Bislang war das ein Alleinstellungsmerkmal von HTC Vive, das mit zwei Sensoren ausgeliefert wird. Nach Angaben von Techcrunch.com(öffnet im neuen Fenster) kommt Oculus mit zwei Sensoren etwas besser mit kleinen Räumen zurecht. Allerdings soll es bei Oculus Rift schwieriger sein, tote Winkel zu vermeiden, bei denen die Verfolgung der Nutzerbewegungen nicht mehr klappt. Laut dem Bericht eines Youtubers(öffnet im neuen Fenster) funktioniert Oculus mit vier Sensoren dann aber wesentlich besser als HTC Vive.

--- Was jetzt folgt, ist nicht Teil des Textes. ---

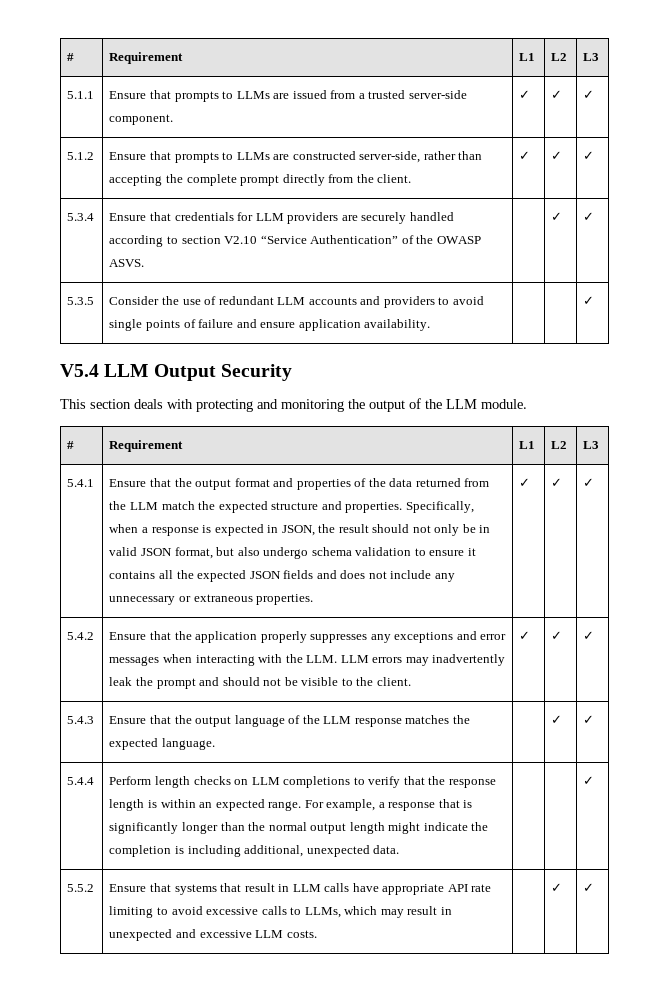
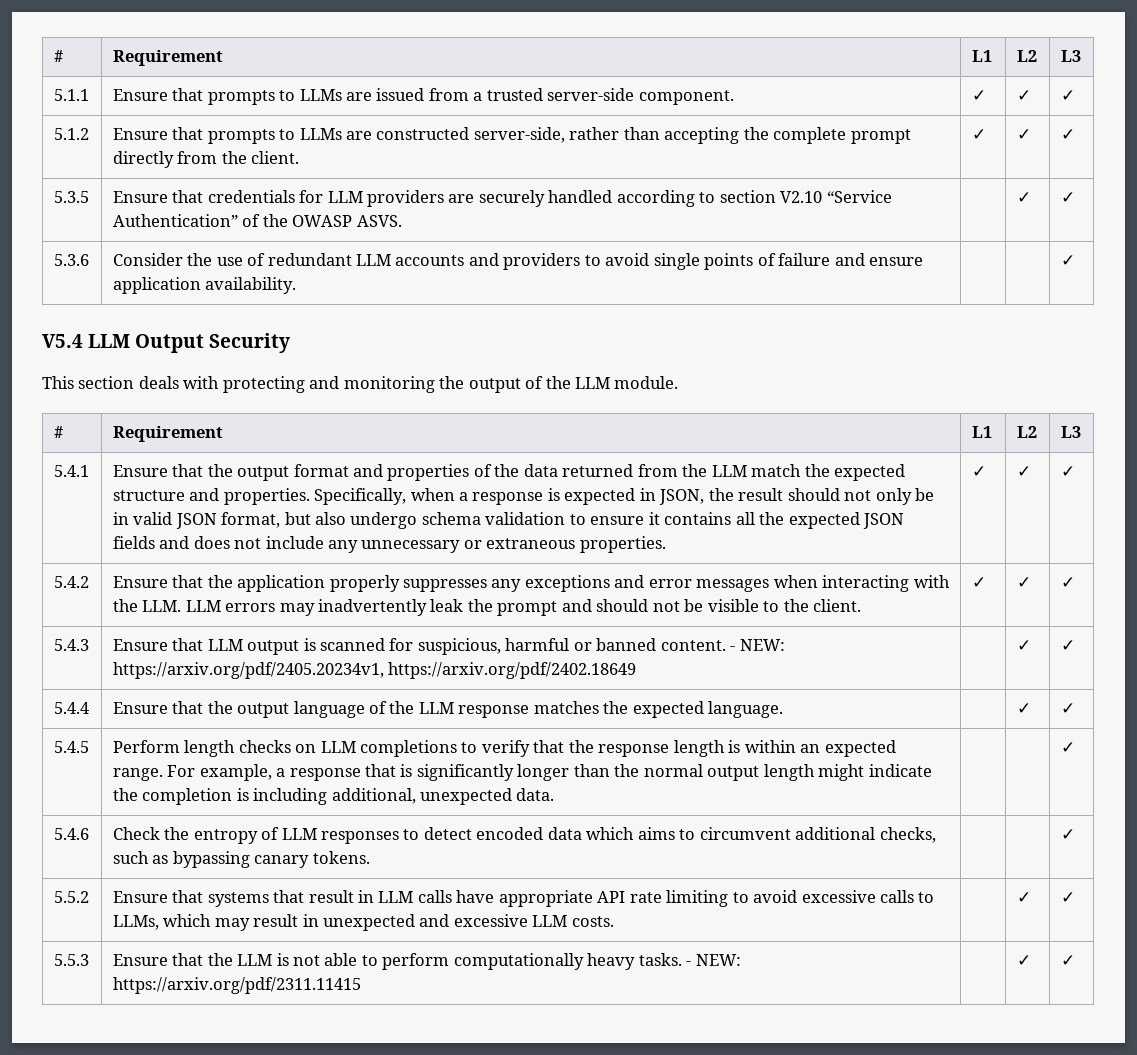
- 5.3.4 | Ensure that credentials for LLM providers are securely handled according to section V2.10 “Service Authentication” of the OWASP ASVS. | | ✓ | ✓
+ 5.3.5 | Ensure that credentials for LLM providers are securely handled according to section V2.10 “Service Authentication” of the OWASP ASVS. | | ✓ | ✓
- 5.3.5 | Consider the use of redundant LLM accounts and providers to avoid single points of failure and ensure application availability. | | | ✓
+ 5.3.6 | Consider the use of redundant LLM accounts and providers to avoid single points of failure and ensure application availability. | | | ✓
- 5.4.3 | Ensure that the output language of the LLM response matches the expected language. | | ✓ | ✓
+ 5.4.3 | Ensure that LLM output is scanned for suspicious, harmful or banned content. - NEW: https://arxiv.org/pdf/2405.20234v1, https://arxiv.org/pdf/2402.18649 | | ✓ | ✓
+ 5.4.4 | Ensure that the output language of the LLM response matches the expected language. | | ✓ | ✓
- 5.4.4
+ 5.4.5
+ 5.4.6 | Check the entropy of LLM responses to detect encoded data which aims to circumvent additional checks, such as bypassing canary tokens. | | | ✓
+ 5.5.3 | Ensure that the LLM is not able to perform computationally heavy tasks. - NEW: https://arxiv.org/pdf/2311.11415 | | ✓ | ✓

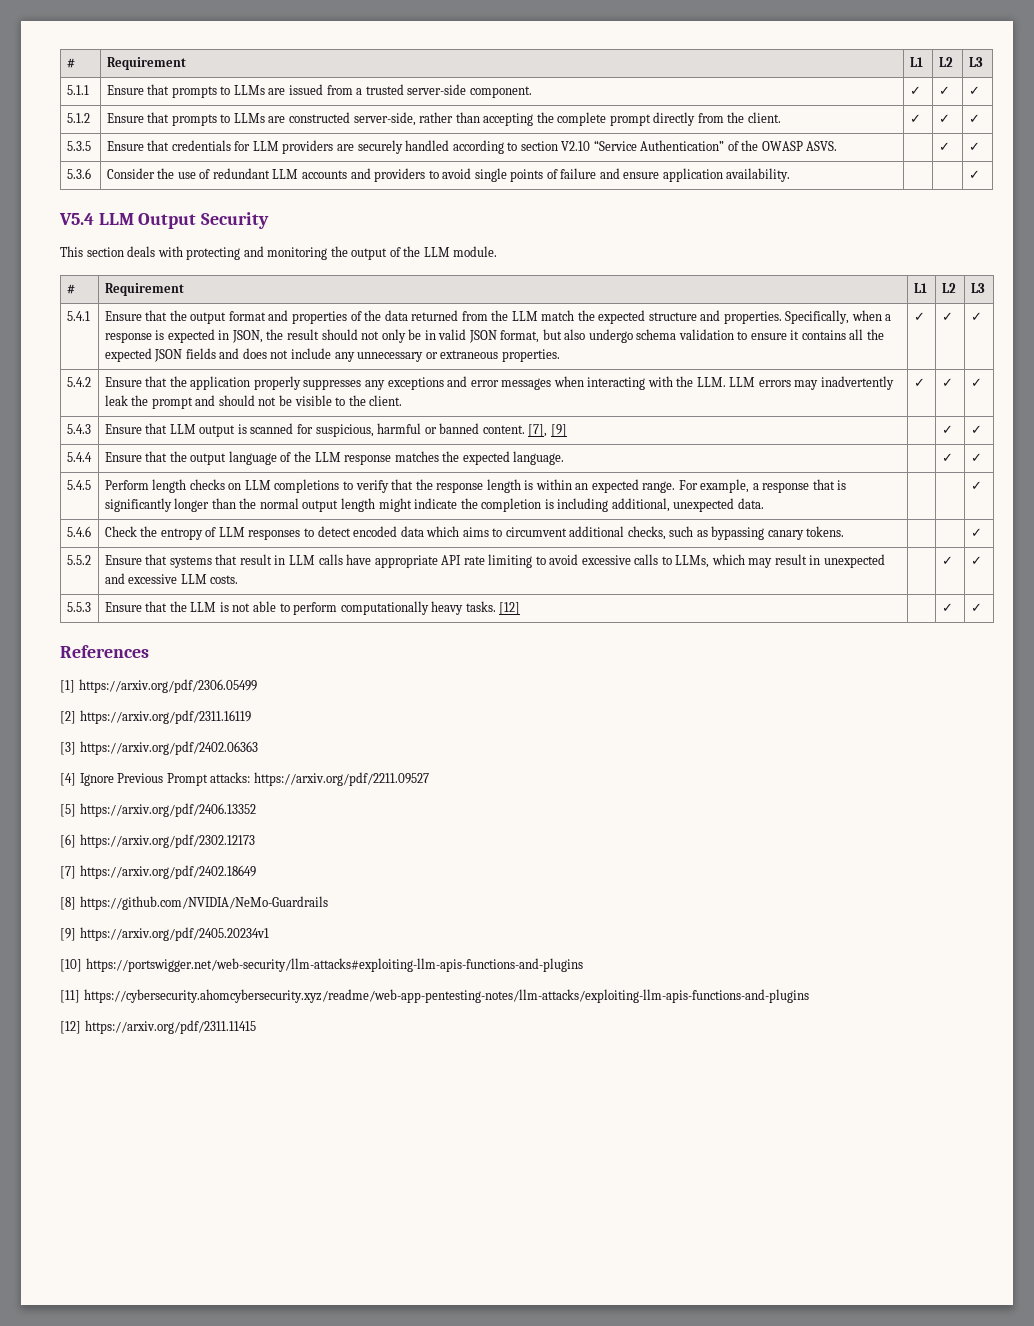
- 5.4.3 | Ensure that LLM output is scanned for suspicious, harmful or banned content. - NEW: https://arxiv.org/pdf/2405.20234v1, https://arxiv.org/pdf/2402.18649 | | ✓ | ✓
+ 5.4.3 | Ensure that LLM output is scanned for suspicious, harmful or banned content. [7], [9] | | ✓ | ✓
- 5.5.3 | Ensure that the LLM is not able to perform computationally heavy tasks. - NEW: https://arxiv.org/pdf/2311.11415 | | ✓ | ✓
+ 5.5.3 | Ensure that the LLM is not able to perform computationally heavy tasks. [12] | | ✓ | ✓
+ References
+ [1] https://arxiv.org/pdf/2306.05499
+ [2] https://arxiv.org/pdf/2311.16119
+ [3] https://arxiv.org/pdf/2402.06363
+ [4] Ignore Previous Prompt attacks: https://arxiv.org/pdf/2211.09527
+ [5] https://arxiv.org/pdf/2406.13352
+ [6] https://arxiv.org/pdf/2302.12173
+ [7] https://arxiv.org/pdf/2402.18649
+ [8] https://github.com/NVIDIA/NeMo-Guardrails
+ [9] https://arxiv.org/pdf/2405.20234v1
+ [10] https://portswigger.net/web-security/llm-attacks#exploiting-llm-apis-functions-and-plugins
+ [11] https://cybersecurity.ahomcybersecurity.xyz/readme/web-app-pentesting-notes/llm-attacks/exploiting-llm-apis-functions-and-plugins
+ [12] https://arxiv.org/pdf/2311.11415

Das Update für Oculus dient übrigens nicht unmittelbar der Unterstützung von Hobbykellern. Es ist wohl eher eine Vorbereitung auf Touch, die speziell für Rift gedachten Eingabegeräte, denen offenbar doch ein weiterer Sensor beiliegt – bislang hieß es, dass der von Rift ausreiche. Details wird der Hersteller vermutlich auf der Gamescom erklären: Dort will Oculus die neuste Version von Touch verstellen und vermutlich auch Informationen zu Verfügbarkeit und Preis veröffentlichen.